Key Takeaways
- Microsoft shares have plummeted approximately 28% from their July high, erasing close to $1 trillion in market value
- Current forward P/E ratio sits at roughly 22x — beneath the S&P 500 mean, an unusual discount for MSFT
- Azure posted 39% revenue expansion in the most recent quarter, constrained solely by infrastructure limitations
- The company’s OpenAI investment could be valued north of $200 billion following the startup’s $840B valuation
- Industry experts suggest AI will complement rather than eliminate Microsoft’s software products, challenging doom-and-gloom predictions
Microsoft (MSFT) shares are currently trading at their most attractive relative valuation compared to the S&P 500 in more than ten years, having declined approximately 28% from the July 2024 high of $555 per share. This dramatic pullback has eliminated roughly $1 trillion from the company’s market capitalization, with shares now hovering around $401.
Market anxiety over artificial intelligence potentially destroying traditional business software value has fueled the decline — a scenario some have dubbed the “software apocalypse.” The thesis revolves around AI-powered agents that could automate functions businesses currently purchase through software subscriptions.
Yet Microsoft’s actual financial performance paints a contrasting picture.
During fiscal Q2 2026 (which concluded December 31), the tech giant delivered $81.3 billion in revenue — exceeding its projected range of $79.5–$80.6 billion. This represented 17% year-over-year expansion. Full fiscal year earnings per share are projected to climb 21%, reaching $16.48.
Cloud Platform Drives Momentum
The quarter’s star performer was Azure, the company’s cloud infrastructure platform, which expanded 39%. Management indicated the growth rate would have accelerated further if not for data center capacity constraints. To address this bottleneck, Microsoft intends to invest upward of $100 billion in capital expenditures during the current fiscal year.
Such robust expansion doesn’t characterize a company facing disruption — rather, it signals one positioned at the epicenter of AI infrastructure demand. Every AI agent and large language model requires cloud computing resources to operate, meaning Azure stands to benefit regardless of AI’s ultimate impact on Microsoft’s traditional software portfolio.
The Intelligent Cloud division is poised to surpass the software business as the corporation’s primary revenue generator.

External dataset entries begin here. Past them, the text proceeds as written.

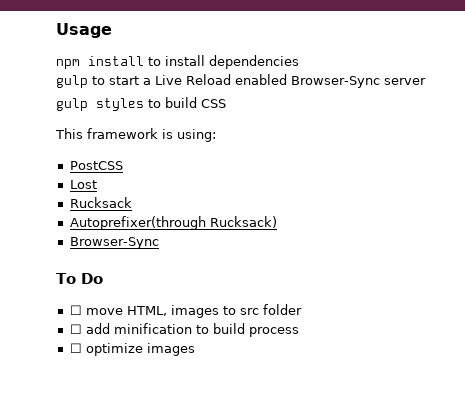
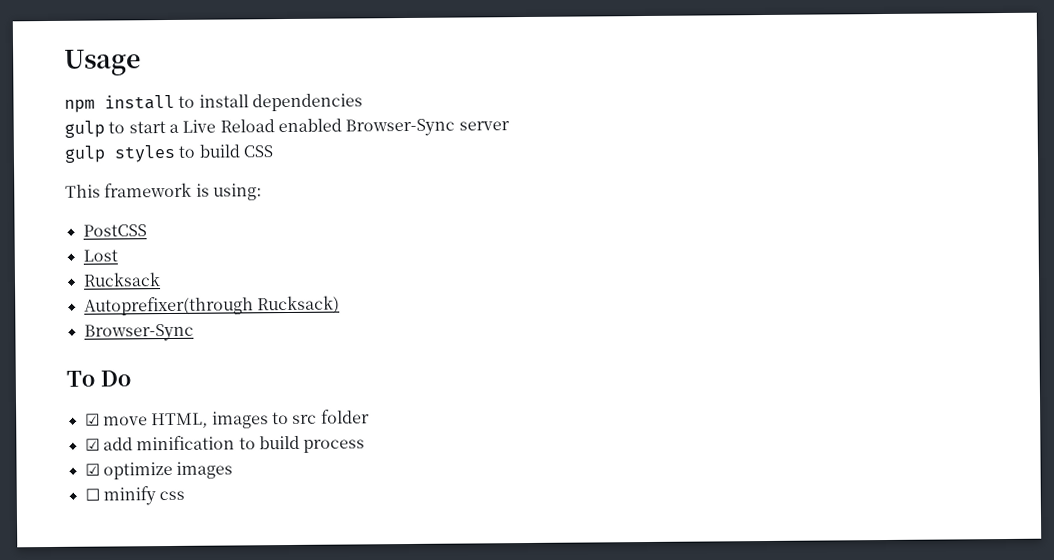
- ☐ move HTML, images to src folder
+ ☑ move HTML, images to src folder
- ☐ add minification to build process
+ ☑ add minification to build process
- ☐ optimize images
+ ☑ optimize images
+ ☐ minify css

The OpenAI Investment Wildcard
Then there’s the OpenAI dimension. Microsoft has pledged $13 billion to the artificial intelligence company across multiple years, primarily through Azure computing credits. OpenAI’s most recent funding round assigned it an $840 billion valuation. While Microsoft’s ownership percentage has been diluted, Wall Street analysts estimate the stake could exceed $200 billion in value.
Should OpenAI maintain its dominant position in the AI landscape, Microsoft would remain its principal shareholder.
The apocalyptic software narrative recently sustained a significant blow. Anthropic, regarded as a major player in AI agent development, delivered a corporate presentation demonstrating agents functioning in tandem with applications like Excel and PowerPoint — not eliminating them. The iShares software ETF rebounded following this revelation, and MSFT climbed 5% in subsequent trading sessions.
Microsoft 365 Copilot, the company’s $30 monthly AI productivity tool, has attracted 15 million paid subscribers — representing 3% of its total user base. While adoption appears gradual, this mirrors Microsoft’s historical pattern with new offerings. The company was also a latecomer to cloud computing before ascending to the second-largest provider behind AWS.
The forward P/E near 22x values Microsoft below consumer staples like Coca-Cola, Home Depot, and Colgate-Palmolive. When MSFT last traded at this valuation level — January 2023 — shares subsequently rallied 73% over the following twelve months.
RBC analyst Rishi Jaluria has characterized the stock as “very undervalued,” highlighting Microsoft’s commanding presence across Azure, cybersecurity, data platforms, LinkedIn, and gaming. Melius Research analyst Ben Reitzes recently moved to Neutral but conceded that substantial bearish concerns may already be reflected in the current price.
Microsoft’s Productivity & Business Processes division — encompassing Microsoft 365, additional enterprise software, and LinkedIn — produced $67 billion in revenue during the first half of fiscal 2026, advancing 16%.